*** Dataset records Section Begins ***

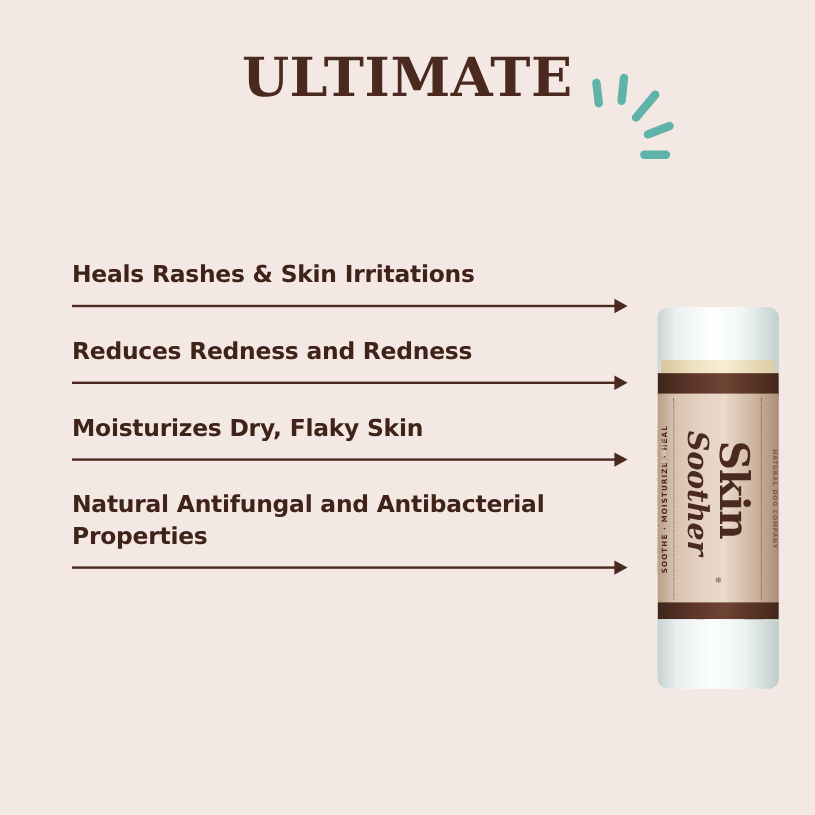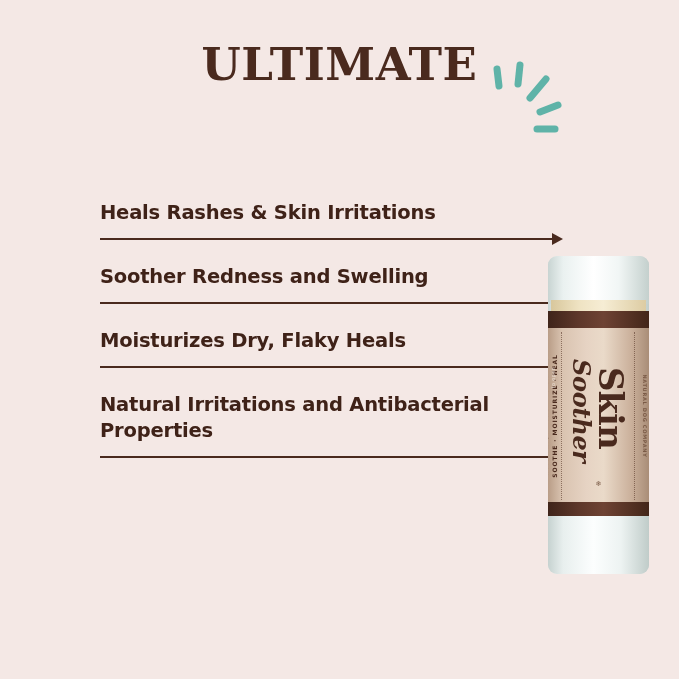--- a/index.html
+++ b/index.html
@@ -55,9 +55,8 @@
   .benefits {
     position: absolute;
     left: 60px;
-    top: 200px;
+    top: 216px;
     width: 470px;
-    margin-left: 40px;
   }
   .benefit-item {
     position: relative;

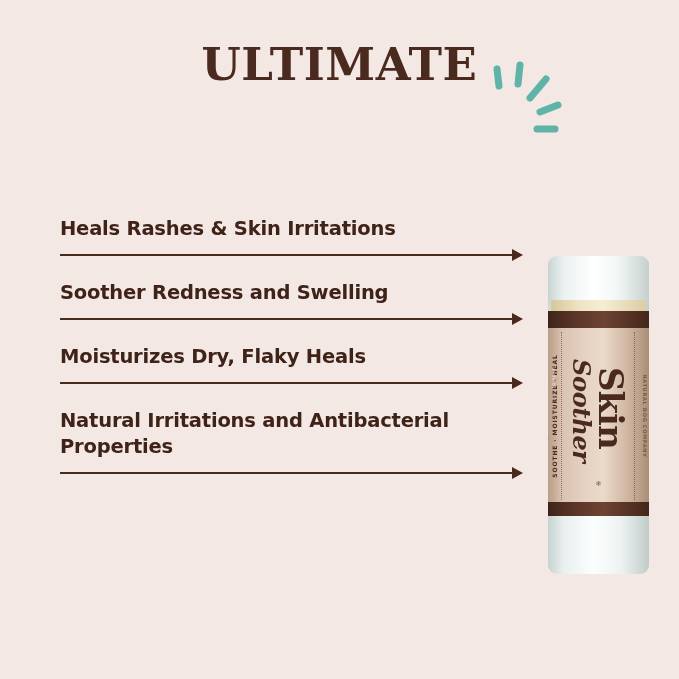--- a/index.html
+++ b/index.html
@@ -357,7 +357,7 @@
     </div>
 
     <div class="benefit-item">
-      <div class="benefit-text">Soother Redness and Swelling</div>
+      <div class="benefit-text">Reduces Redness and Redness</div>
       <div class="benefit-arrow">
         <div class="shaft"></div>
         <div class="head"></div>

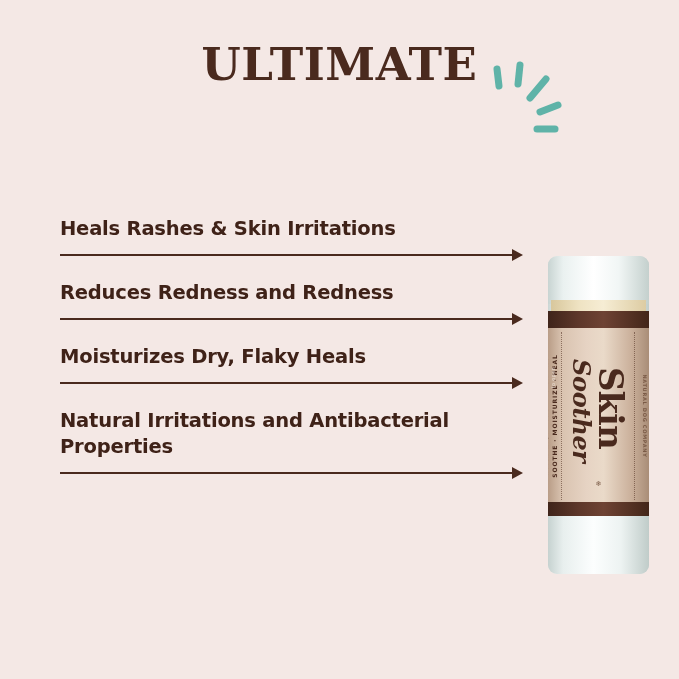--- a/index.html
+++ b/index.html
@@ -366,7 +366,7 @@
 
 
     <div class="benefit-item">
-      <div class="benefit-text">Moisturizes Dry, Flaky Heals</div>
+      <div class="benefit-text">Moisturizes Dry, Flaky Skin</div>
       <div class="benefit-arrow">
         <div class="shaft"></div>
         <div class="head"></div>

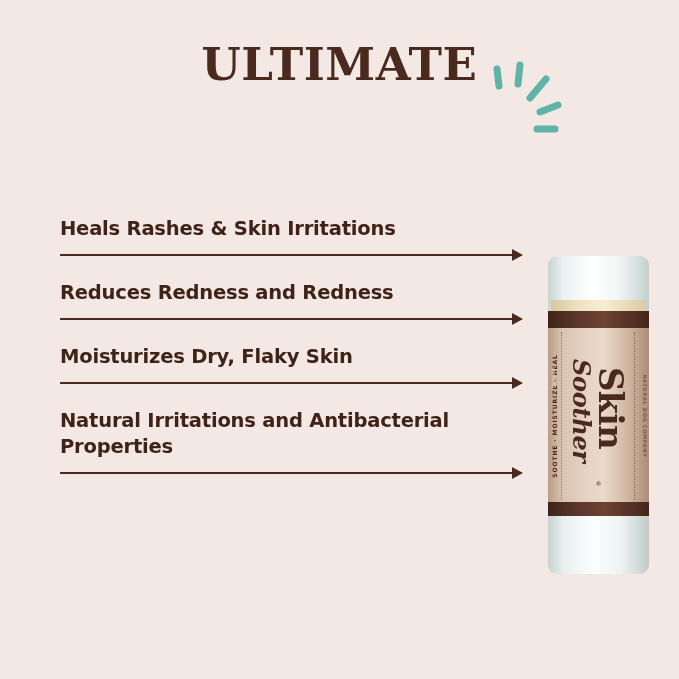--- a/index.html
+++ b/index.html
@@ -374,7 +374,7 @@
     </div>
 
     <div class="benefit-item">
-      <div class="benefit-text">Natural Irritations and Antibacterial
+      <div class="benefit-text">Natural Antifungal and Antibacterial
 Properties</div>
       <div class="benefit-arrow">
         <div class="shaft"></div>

*** Dataset records Section Ends ***

**Exercise description**
What is needed is a word-for-word copy of the data above, free of any images.

**Result of this exercise**
--- a/index.html
+++ b/index.html
@@ -55,9 +55,8 @@
   .benefits {
     position: absolute;
     left: 60px;
-    top: 200px;
+    top: 216px;
     width: 470px;
-    margin-left: 40px;
   }
   .benefit-item {
     position: relative;

--- a/index.html
+++ b/index.html
@@ -357,7 +357,7 @@
     </div>
 
     <div class="benefit-item">
-      <div class="benefit-text">Soother Redness and Swelling</div>
+      <div class="benefit-text">Reduces Redness and Redness</div>
       <div class="benefit-arrow">
         <div class="shaft"></div>
         <div class="head"></div>

--- a/index.html
+++ b/index.html
@@ -366,7 +366,7 @@
 
 
     <div class="benefit-item">
-      <div class="benefit-text">Moisturizes Dry, Flaky Heals</div>
+      <div class="benefit-text">Moisturizes Dry, Flaky Skin</div>
       <div class="benefit-arrow">
         <div class="shaft"></div>
         <div class="head"></div>

--- a/index.html
+++ b/index.html
@@ -374,7 +374,7 @@
     </div>
 
     <div class="benefit-item">
-      <div class="benefit-text">Natural Irritations and Antibacterial
+      <div class="benefit-text">Natural Antifungal and Antibacterial
 Properties</div>
       <div class="benefit-arrow">
         <div class="shaft"></div>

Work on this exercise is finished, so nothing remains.